Dataset excerpts
[Start of Attachment]
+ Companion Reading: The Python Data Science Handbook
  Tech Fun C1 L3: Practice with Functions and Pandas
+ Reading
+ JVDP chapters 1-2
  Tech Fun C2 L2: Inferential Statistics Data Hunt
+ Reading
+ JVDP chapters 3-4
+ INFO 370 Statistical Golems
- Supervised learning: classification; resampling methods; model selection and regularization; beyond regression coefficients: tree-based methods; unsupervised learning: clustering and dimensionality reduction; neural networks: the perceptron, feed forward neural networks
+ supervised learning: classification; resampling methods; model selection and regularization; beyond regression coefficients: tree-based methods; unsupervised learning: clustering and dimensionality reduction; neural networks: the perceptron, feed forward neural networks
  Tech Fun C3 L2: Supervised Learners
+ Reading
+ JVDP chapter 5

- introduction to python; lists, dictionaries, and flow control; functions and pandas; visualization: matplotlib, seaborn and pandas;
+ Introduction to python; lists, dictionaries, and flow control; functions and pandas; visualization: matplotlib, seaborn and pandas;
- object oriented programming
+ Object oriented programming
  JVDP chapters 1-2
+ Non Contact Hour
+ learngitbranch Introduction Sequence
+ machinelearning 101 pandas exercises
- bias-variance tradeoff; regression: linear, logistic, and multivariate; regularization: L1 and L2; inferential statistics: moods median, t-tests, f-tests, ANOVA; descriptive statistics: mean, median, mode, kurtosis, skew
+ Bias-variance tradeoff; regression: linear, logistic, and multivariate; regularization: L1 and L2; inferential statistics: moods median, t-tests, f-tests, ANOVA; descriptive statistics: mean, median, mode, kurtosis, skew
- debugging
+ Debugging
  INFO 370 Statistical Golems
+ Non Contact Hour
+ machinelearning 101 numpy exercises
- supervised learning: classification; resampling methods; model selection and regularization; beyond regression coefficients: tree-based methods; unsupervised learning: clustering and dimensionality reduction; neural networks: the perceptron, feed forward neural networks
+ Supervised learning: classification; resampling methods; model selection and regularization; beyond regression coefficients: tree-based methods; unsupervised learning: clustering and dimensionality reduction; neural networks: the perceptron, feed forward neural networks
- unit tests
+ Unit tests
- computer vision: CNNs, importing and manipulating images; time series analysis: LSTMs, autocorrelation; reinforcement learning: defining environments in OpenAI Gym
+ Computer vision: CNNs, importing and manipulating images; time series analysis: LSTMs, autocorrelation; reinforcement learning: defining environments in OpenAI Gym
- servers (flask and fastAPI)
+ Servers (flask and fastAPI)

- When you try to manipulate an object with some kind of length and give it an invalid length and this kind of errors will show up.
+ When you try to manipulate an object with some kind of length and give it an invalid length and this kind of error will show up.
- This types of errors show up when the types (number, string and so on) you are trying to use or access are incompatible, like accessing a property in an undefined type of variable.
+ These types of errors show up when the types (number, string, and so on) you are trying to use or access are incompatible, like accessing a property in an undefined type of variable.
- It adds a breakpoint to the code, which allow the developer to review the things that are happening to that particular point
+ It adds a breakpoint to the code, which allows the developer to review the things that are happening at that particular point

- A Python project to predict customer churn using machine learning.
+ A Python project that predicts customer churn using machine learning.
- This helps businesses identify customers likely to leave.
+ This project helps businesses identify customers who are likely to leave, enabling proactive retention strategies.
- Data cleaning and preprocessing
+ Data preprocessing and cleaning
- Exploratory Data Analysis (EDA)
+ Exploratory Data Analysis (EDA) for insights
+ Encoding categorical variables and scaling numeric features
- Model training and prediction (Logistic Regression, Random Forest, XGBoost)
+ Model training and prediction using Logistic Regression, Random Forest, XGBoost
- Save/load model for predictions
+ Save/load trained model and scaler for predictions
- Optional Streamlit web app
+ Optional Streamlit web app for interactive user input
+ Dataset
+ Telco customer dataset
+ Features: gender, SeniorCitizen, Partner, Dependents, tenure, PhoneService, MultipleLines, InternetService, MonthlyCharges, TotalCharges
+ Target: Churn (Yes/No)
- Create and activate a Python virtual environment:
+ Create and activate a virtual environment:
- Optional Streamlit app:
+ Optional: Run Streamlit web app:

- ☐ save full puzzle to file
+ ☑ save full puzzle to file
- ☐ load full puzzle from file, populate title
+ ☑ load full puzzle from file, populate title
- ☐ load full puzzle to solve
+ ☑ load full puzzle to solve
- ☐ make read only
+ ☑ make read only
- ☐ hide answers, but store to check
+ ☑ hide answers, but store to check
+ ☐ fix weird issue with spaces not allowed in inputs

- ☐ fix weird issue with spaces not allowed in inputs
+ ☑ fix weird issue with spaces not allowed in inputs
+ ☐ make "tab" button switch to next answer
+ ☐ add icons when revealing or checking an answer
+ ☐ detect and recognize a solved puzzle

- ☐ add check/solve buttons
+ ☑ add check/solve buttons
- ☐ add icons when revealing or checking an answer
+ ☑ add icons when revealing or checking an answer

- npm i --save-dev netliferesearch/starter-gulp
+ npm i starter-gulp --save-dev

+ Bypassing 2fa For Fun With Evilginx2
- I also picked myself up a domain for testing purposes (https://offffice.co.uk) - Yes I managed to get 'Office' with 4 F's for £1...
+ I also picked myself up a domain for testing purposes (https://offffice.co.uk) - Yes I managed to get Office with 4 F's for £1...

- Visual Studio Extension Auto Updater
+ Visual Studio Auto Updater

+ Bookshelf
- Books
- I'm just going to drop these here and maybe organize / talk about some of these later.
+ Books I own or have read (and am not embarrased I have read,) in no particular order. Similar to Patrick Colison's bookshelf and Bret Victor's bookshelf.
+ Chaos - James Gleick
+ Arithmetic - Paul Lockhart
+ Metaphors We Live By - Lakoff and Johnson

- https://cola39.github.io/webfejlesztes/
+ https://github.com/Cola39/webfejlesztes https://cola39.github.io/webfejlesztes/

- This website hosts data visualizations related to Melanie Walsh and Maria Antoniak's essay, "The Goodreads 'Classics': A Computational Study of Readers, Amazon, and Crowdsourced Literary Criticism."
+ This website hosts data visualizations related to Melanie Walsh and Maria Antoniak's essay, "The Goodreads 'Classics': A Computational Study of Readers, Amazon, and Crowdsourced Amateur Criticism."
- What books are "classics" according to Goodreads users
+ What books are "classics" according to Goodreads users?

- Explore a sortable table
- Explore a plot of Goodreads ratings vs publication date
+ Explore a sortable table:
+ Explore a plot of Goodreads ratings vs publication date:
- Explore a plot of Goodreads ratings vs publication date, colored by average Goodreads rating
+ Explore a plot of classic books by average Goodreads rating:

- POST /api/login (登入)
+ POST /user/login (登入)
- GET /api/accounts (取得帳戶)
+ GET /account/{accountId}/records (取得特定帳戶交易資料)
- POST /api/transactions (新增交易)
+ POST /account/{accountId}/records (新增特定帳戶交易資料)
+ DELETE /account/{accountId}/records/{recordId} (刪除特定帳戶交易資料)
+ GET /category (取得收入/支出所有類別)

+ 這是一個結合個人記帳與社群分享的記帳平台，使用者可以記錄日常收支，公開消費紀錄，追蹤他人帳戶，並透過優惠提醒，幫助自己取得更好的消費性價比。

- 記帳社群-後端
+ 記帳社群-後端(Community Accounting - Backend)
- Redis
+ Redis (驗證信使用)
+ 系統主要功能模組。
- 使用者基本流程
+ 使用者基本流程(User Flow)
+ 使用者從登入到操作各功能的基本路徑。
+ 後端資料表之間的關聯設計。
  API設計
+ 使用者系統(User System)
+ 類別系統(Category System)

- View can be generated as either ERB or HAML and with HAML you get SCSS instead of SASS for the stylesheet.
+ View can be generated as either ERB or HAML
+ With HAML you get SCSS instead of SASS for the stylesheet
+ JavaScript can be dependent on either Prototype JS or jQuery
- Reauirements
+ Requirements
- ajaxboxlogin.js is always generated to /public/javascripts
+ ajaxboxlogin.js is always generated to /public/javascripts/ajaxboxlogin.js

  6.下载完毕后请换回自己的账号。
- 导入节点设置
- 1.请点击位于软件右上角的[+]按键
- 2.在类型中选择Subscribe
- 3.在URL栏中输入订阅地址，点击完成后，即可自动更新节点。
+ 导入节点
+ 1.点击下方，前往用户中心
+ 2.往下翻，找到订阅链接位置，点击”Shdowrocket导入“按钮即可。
[End of Attachment]
- [EXERCISE] Say how many lines of the data hold the string "Office". Reply with the number alone.

- [TASK SOLUTION] 2